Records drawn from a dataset
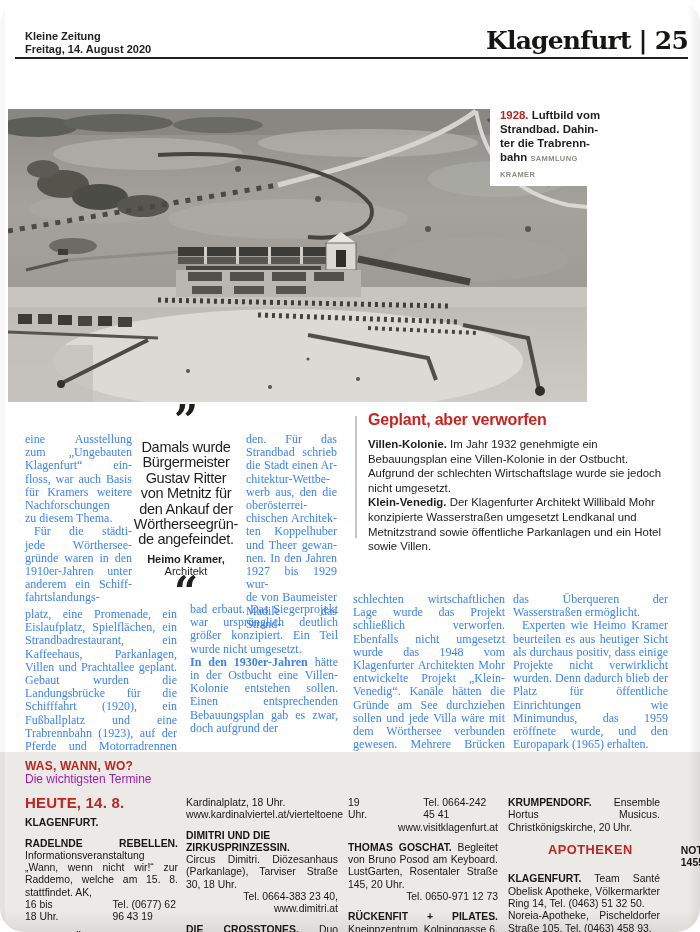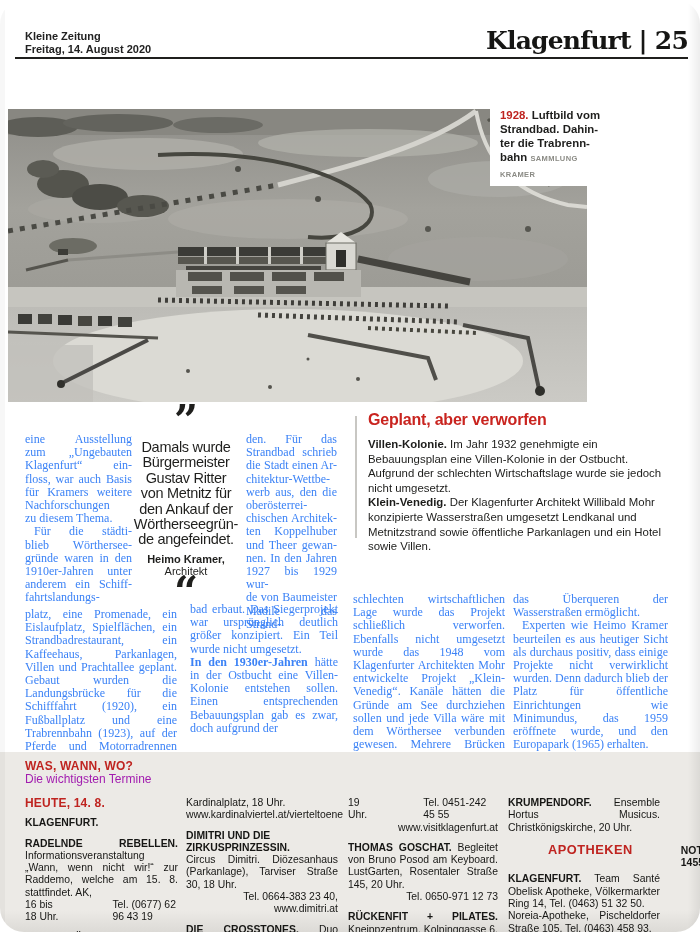--- a/index.html
+++ b/index.html
@@ -45,21 +45,21 @@
   .kicker{left:25px;top:759px;font-size:12px;font-weight:bold;color:#bf2420;letter-spacing:0.2px;}
   .subtitle{left:25px;top:772px;font-size:12px;color:#a21caf;}
   .ev{font-size:10.4px;line-height:12.3px;color:#161614;top:797px;}
   .ev .ln{text-align:left;}
   .ev .ln.para{text-align:justify;}
   .ev .ln.right{text-align:right;}
   .ev .ln.spread{display:flex;justify-content:flex-start;gap:48px;}
   .ev .ln.gap8{margin-top:8px;}
   .ln.gap4{margin-top:4px;}
   .ln.gap10{margin-top:10px;}
-  .ev .ln.h1{font-size:12px;font-weight:bold;letter-spacing:0.2px;}
+  .ev .ln.h1{font-size:15px;font-weight:bold;letter-spacing:0.2px;}
   .ev .ln.apo{align-items:baseline;}
   .ev .ln.apo .red{font-size:12.8px;letter-spacing:0.5px;margin-left:40px;}
   
   .edge-right{right:0;top:0;width:12px;height:932px;
               background:linear-gradient(to right,rgba(0,0,0,0),rgba(0,0,0,0.07));}
   .edge-left{left:0;top:0;width:5px;height:932px;background:rgba(0,0,0,0.03);}
 </style>
 </head>
 <body>
 
@@ -179,21 +179,21 @@
 
   <div class="abs serif" style="left:25px;top:433px;width:107px;">
       <div class="ln j"><span>eine Ausstellung</span></div>
       <div class="ln j"><span>zum „Ungebauten</span></div>
       <div class="ln j"><span>Klagenfurt“ ein-</span></div>
       <div class="ln j"><span>floss, war auch Basis</span></div>
       <div class="ln j"><span>für Kramers weitere</span></div>
       <div class="ln j"><span>Nachforschungen</span></div>
       <div class="ln"><span>zu diesem Thema.</span></div>
       <div class="ln j ind"><span>Für die städti-</span></div>
-      <div class="ln j"><span>blieb Wörthersee-</span></div>
+      <div class="ln j"><span>jede Wörthersee-</span></div>
       <div class="ln j"><span>gründe waren in den</span></div>
       <div class="ln j"><span>1910er-Jahren unter</span></div>
       <div class="ln j"><span>anderem ein Schiff-</span></div>
       <div class="ln"><span>fahrtslandungs-</span></div>
     </div>
 
   <div class="abs quote">
     <div class="qmark">”</div>
     <div class="qlines">
         <div class="ln"><span>Damals wurde</span></div>
@@ -264,21 +264,21 @@
       <div class="ln"><span>Kardinalplatz, 18 Uhr.</span></div>
       <div class="ln"><span>www.kardinalviertel.at/vierteltoene</span></div>
       <div class="ln gap8"><span class="b">DIMITRI UND DIE ZIRKUSPRINZESSIN.</span></div>
       <div class="ln para"><span>Circus Dimitri. Diözesanhaus (Parkanlage), Tarviser Straße 30, 18 Uhr.</span></div>
       <div class="ln right"><span>Tel. 0664-383 23 40, www.dimitri.at</span></div>
       <div class="ln para gap8"><span class="b">DIE CROSSTONES.</span><span> Duo George Maurer und Rainer Spieler. Stadtpfarrturm, Pfarrplatz,</span></div>
     </div>
   <div class="abs ev" style="left:348px;width:150px;">
       <div class="ln spread">
         <span><span>19 Uhr.</span></span>
-        <span><span>Tel. 0451-242 45 55</span></span>
+        <span><span>Tel. 0664-242 45 41</span></span>
       </div>
       <div class="ln right"><span>www.visitklagenfurt.at</span></div>
       <div class="ln para gap8"><span class="b">THOMAS GOSCHAT.</span><span> Begleitet von Bruno Posod am Keyboard. LustGarten, Rosentaler Straße 145, 20 Uhr.</span></div>
       <div class="ln right"><span>Tel. 0650-971 12 73</span></div>
       <div class="ln para gap8"><span class="b">RÜCKENFIT + PILATES.</span><span> Kneippzentrum, Kolpinggasse 6, 9 Uhr. Anmeldung erforderlich:</span></div>
     </div>
   <div class="abs ev" style="left:508px;width:152px;">
       <div class="ln para"><span class="b">KRUMPENDORF.</span><span> Ensemble Hortus Musicus. Christkönigskirche, 20 Uhr.</span></div>
       <div class="ln spread apo gap10">
         <span><span class="b red">APOTHEKEN</span></span>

> _ACTION ITEM_
Write out the entries again, exactly as given, skipping any images.

> _PROBLEM SOLUTION_
--- a/index.html
+++ b/index.html
@@ -45,21 +45,21 @@
   .kicker{left:25px;top:759px;font-size:12px;font-weight:bold;color:#bf2420;letter-spacing:0.2px;}
   .subtitle{left:25px;top:772px;font-size:12px;color:#a21caf;}
   .ev{font-size:10.4px;line-height:12.3px;color:#161614;top:797px;}
   .ev .ln{text-align:left;}
   .ev .ln.para{text-align:justify;}
   .ev .ln.right{text-align:right;}
   .ev .ln.spread{display:flex;justify-content:flex-start;gap:48px;}
   .ev .ln.gap8{margin-top:8px;}
   .ln.gap4{margin-top:4px;}
   .ln.gap10{margin-top:10px;}
-  .ev .ln.h1{font-size:12px;font-weight:bold;letter-spacing:0.2px;}
+  .ev .ln.h1{font-size:15px;font-weight:bold;letter-spacing:0.2px;}
   .ev .ln.apo{align-items:baseline;}
   .ev .ln.apo .red{font-size:12.8px;letter-spacing:0.5px;margin-left:40px;}
   
   .edge-right{right:0;top:0;width:12px;height:932px;
               background:linear-gradient(to right,rgba(0,0,0,0),rgba(0,0,0,0.07));}
   .edge-left{left:0;top:0;width:5px;height:932px;background:rgba(0,0,0,0.03);}
 </style>
 </head>
 <body>
 
@@ -179,21 +179,21 @@
 
   <div class="abs serif" style="left:25px;top:433px;width:107px;">
       <div class="ln j"><span>eine Ausstellung</span></div>
       <div class="ln j"><span>zum „Ungebauten</span></div>
       <div class="ln j"><span>Klagenfurt“ ein-</span></div>
       <div class="ln j"><span>floss, war auch Basis</span></div>
       <div class="ln j"><span>für Kramers weitere</span></div>
       <div class="ln j"><span>Nachforschungen</span></div>
       <div class="ln"><span>zu diesem Thema.</span></div>
       <div class="ln j ind"><span>Für die städti-</span></div>
-      <div class="ln j"><span>blieb Wörthersee-</span></div>
+      <div class="ln j"><span>jede Wörthersee-</span></div>
       <div class="ln j"><span>gründe waren in den</span></div>
       <div class="ln j"><span>1910er-Jahren unter</span></div>
       <div class="ln j"><span>anderem ein Schiff-</span></div>
       <div class="ln"><span>fahrtslandungs-</span></div>
     </div>
 
   <div class="abs quote">
     <div class="qmark">”</div>
     <div class="qlines">
         <div class="ln"><span>Damals wurde</span></div>
@@ -264,21 +264,21 @@
       <div class="ln"><span>Kardinalplatz, 18 Uhr.</span></div>
       <div class="ln"><span>www.kardinalviertel.at/vierteltoene</span></div>
       <div class="ln gap8"><span class="b">DIMITRI UND DIE ZIRKUSPRINZESSIN.</span></div>
       <div class="ln para"><span>Circus Dimitri. Diözesanhaus (Parkanlage), Tarviser Straße 30, 18 Uhr.</span></div>
       <div class="ln right"><span>Tel. 0664-383 23 40, www.dimitri.at</span></div>
       <div class="ln para gap8"><span class="b">DIE CROSSTONES.</span><span> Duo George Maurer und Rainer Spieler. Stadtpfarrturm, Pfarrplatz,</span></div>
     </div>
   <div class="abs ev" style="left:348px;width:150px;">
       <div class="ln spread">
         <span><span>19 Uhr.</span></span>
-        <span><span>Tel. 0451-242 45 55</span></span>
+        <span><span>Tel. 0664-242 45 41</span></span>
       </div>
       <div class="ln right"><span>www.visitklagenfurt.at</span></div>
       <div class="ln para gap8"><span class="b">THOMAS GOSCHAT.</span><span> Begleitet von Bruno Posod am Keyboard. LustGarten, Rosentaler Straße 145, 20 Uhr.</span></div>
       <div class="ln right"><span>Tel. 0650-971 12 73</span></div>
       <div class="ln para gap8"><span class="b">RÜCKENFIT + PILATES.</span><span> Kneippzentrum, Kolpinggasse 6, 9 Uhr. Anmeldung erforderlich:</span></div>
     </div>
   <div class="abs ev" style="left:508px;width:152px;">
       <div class="ln para"><span class="b">KRUMPENDORF.</span><span> Ensemble Hortus Musicus. Christkönigskirche, 20 Uhr.</span></div>
       <div class="ln spread apo gap10">
         <span><span class="b red">APOTHEKEN</span></span>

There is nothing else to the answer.